| TASK OBJECTIVE |
Print the listing below word for word, but drop any pictures it contains.

** DATASET follows **

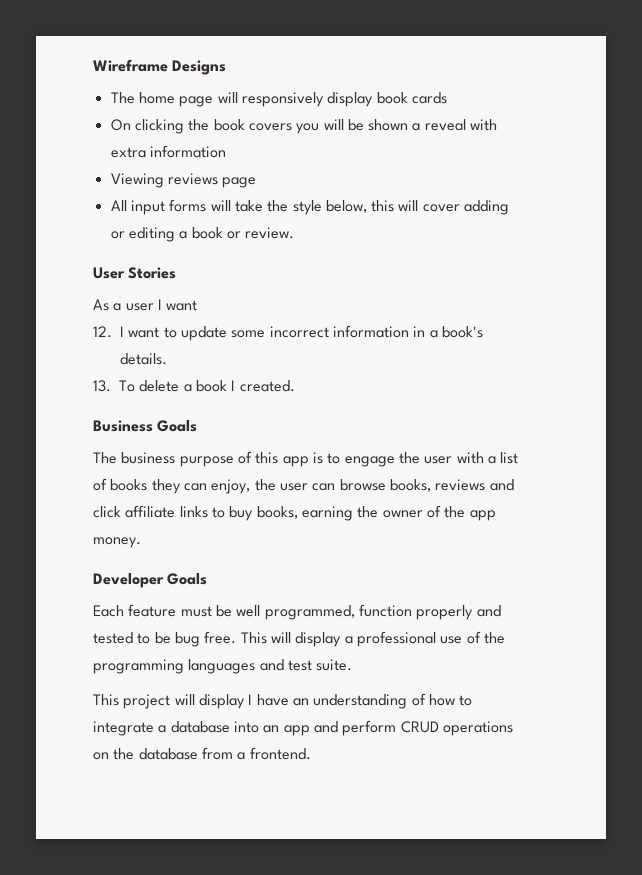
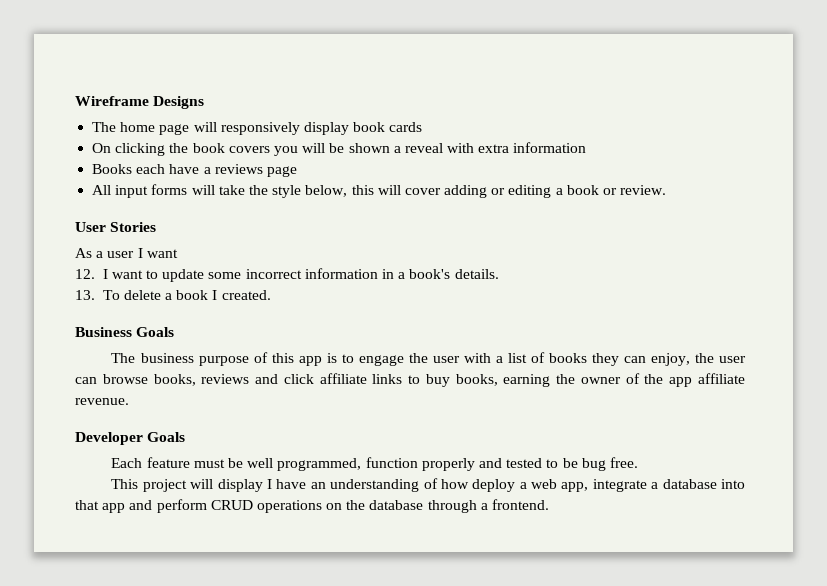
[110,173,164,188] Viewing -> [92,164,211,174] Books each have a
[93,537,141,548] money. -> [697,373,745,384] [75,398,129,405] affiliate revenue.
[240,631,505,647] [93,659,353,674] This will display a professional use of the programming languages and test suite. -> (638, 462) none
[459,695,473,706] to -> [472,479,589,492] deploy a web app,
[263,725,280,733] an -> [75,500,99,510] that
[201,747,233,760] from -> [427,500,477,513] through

** End of DATASET **

| WRITTEN RESPONSE |
[110,173,164,188] Viewing -> [92,164,211,174] Books each have a
[93,537,141,548] money. -> [697,373,745,384] [75,398,129,405] affiliate revenue.
[240,631,505,647] [93,659,353,674] This will display a professional use of the programming languages and test suite. -> (638, 462) none
[459,695,473,706] to -> [472,479,589,492] deploy a web app,
[263,725,280,733] an -> [75,500,99,510] that
[201,747,233,760] from -> [427,500,477,513] through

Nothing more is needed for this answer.